── Data provided ──

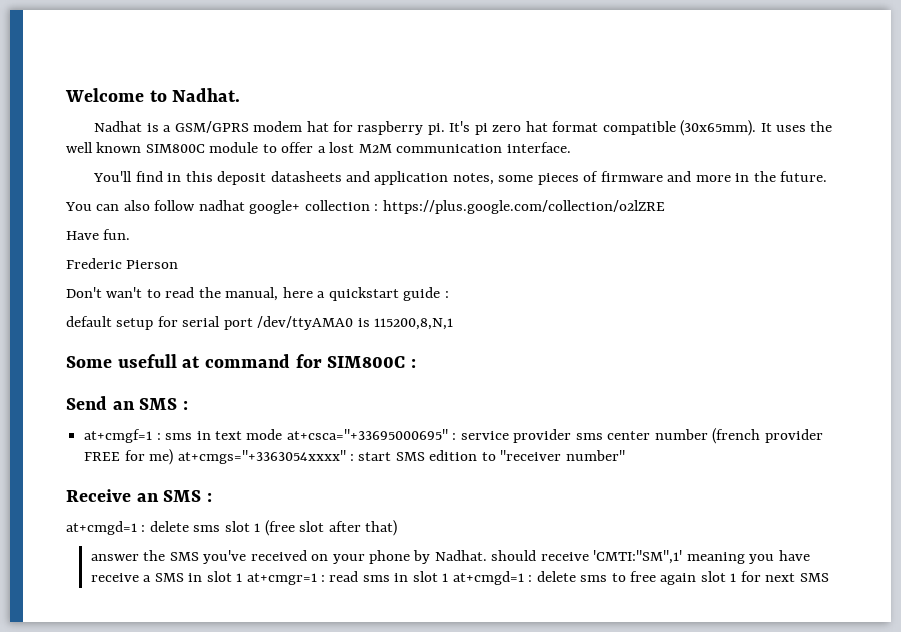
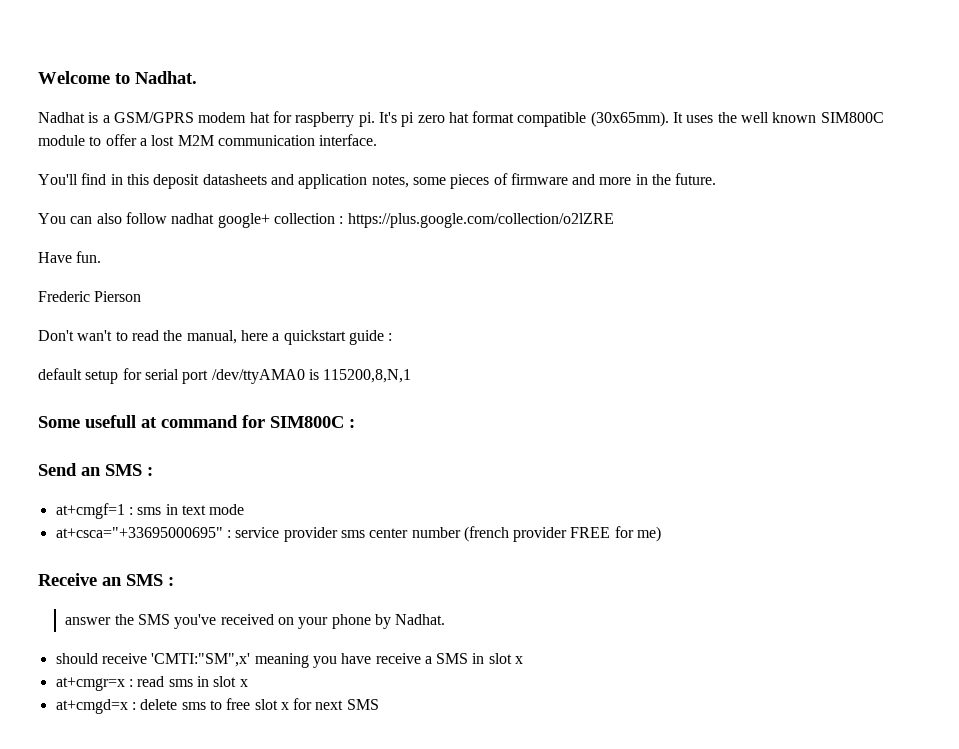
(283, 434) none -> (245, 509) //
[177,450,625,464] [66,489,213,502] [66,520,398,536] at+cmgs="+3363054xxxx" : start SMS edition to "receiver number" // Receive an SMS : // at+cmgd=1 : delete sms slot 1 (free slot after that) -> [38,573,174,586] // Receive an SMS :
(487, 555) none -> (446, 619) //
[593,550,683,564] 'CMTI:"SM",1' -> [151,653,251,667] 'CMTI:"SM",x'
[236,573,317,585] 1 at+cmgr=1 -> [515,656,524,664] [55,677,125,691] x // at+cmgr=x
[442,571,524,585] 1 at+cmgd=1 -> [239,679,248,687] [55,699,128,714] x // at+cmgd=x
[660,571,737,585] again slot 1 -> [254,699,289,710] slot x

───
── Data provided ──

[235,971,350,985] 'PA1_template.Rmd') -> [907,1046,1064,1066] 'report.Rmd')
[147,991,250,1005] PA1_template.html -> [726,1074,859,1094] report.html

───

## Task prompt
Look for the word "report". Copy out every line of the data that has it.

## Answer to the problem
[235,971,350,985] 'PA1_template.Rmd') -> [907,1046,1064,1066] 'report.Rmd')
[147,991,250,1005] PA1_template.html -> [726,1074,859,1094] report.html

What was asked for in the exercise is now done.